神事や民間信仰の中では、白羽の矢は霊的な力を持つ象徴として扱われ、清らかさと同時に畏れを感じさせる存在でした。そうした神聖なものとしての矢が誰かを「指し示す」ことは、その人が人知を超えた力によって選ばれたことを意味し、その選出には本人の意志は関与しないという含みもあります。
やがてこの伝承が時代を経て一般化され、近代以降の社会では、組織や集団の中で誰かが抜擢されたり、責任を任されたりする場面で広く使われるようになりました。選ばれることの「光」と「影」の両面を含んだ表現として、文学や報道などでも定着しています。
現代では、スポーツ選手が代表に選ばれた、企業でリーダーに任命された、特定の役職に抜擢されたなど、さまざまな場面でこの言葉が比喩的に使われていますが、背景にある「宿命」「逃れられぬ役割」という本来の意味が失われがちな点には留意が必要です。
まとめ
「白羽の矢が立つ」は、数ある中から特定の誰かが選ばれることを意味する表現であり、その選出には名誉と同時に重い責任や宿命的な側面も含まれています。もともとは人身御供の伝承に由来し、神意による選択という要素が込められた言葉です。
この言葉は、現代ではリーダーシップや抜擢、推薦などに広く用いられていますが、単に「光栄なこと」としてだけでなく、「逃れがたい重責」や「期待の重さ」を伴う文脈でも使われます。そのため、使う際には場の状況や相手の心情に配慮し、意図を正しく伝えることが求められます。

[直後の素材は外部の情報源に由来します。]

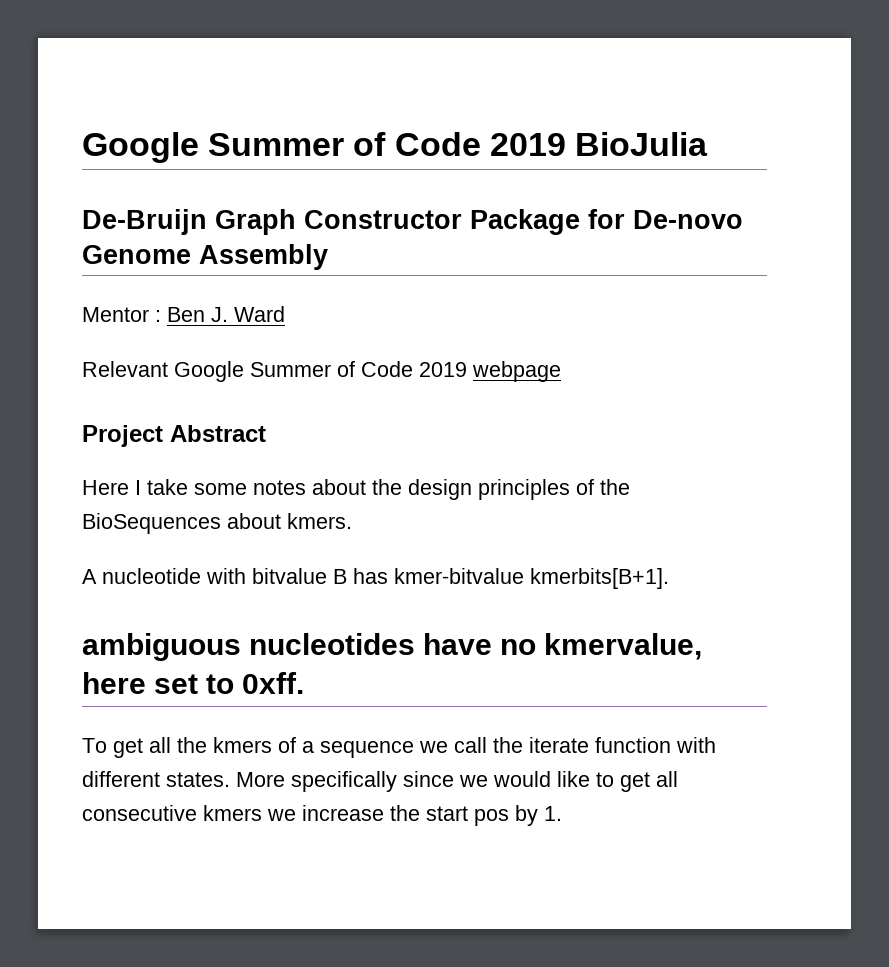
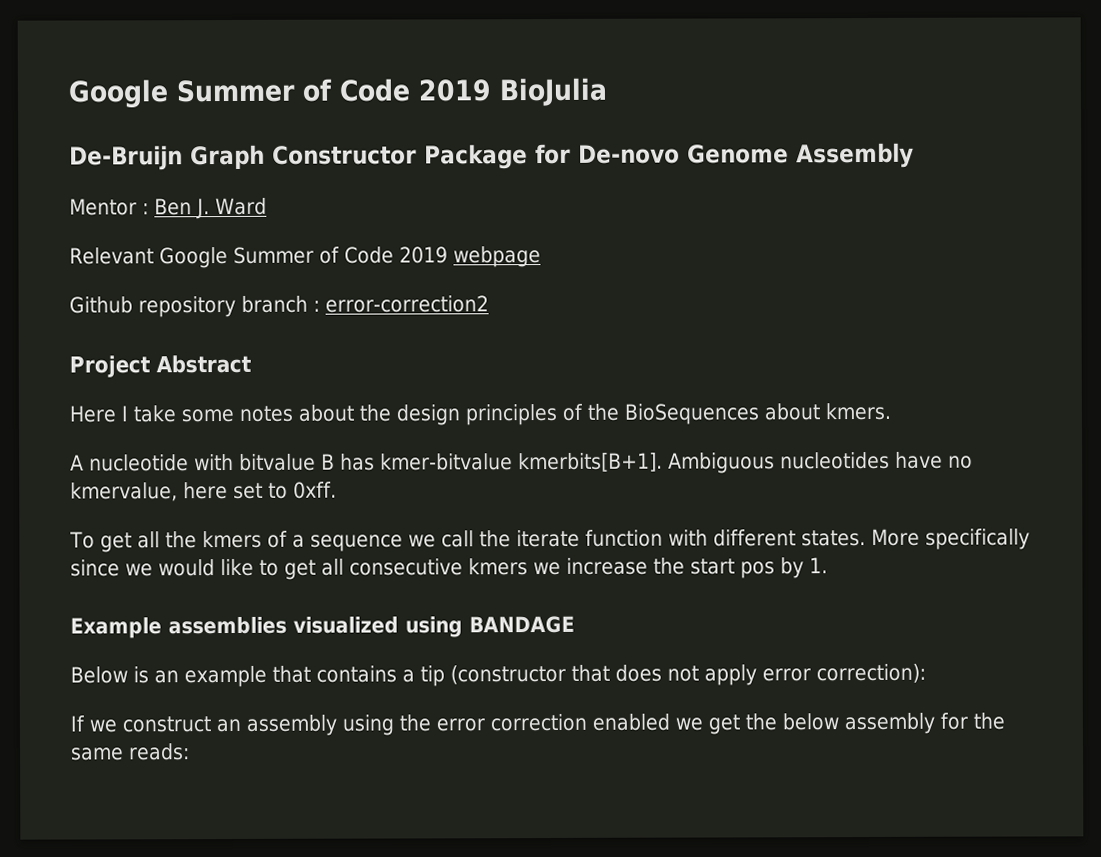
+ Github repository branch : error-correction2
- A nucleotide with bitvalue B has kmer-bitvalue kmerbits[B+1].
- ambiguous nucleotides have no kmervalue, here set to 0xff.
+ A nucleotide with bitvalue B has kmer-bitvalue kmerbits[B+1]. Ambiguous nucleotides have no kmervalue, here set to 0xff.
+ Example assemblies visualized using BANDAGE
+ Below is an example that contains a tip (constructor that does not apply error correction):
+ If we construct an assembly using the error correction enabled we get the below assembly for the same reads:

特に他者を評価する言葉として用いる場合、軽率に使えば皮肉や無責任と受け取られる可能性もあるため、丁寧な言葉遣いが求められます。逆に、自己を鼓舞するためや運命を受け入れる覚悟を表現する場面では、この言葉は深い力を持つものとなるでしょう。
目立つこと、選ばれること、責任を負うこと。そのすべてに向き合う覚悟がある人にとって、「白羽の矢が立つ」という言葉は、単なる比喩ではなく、自分の使命を受け入れるための言葉として、強く心に響くものとなるのです。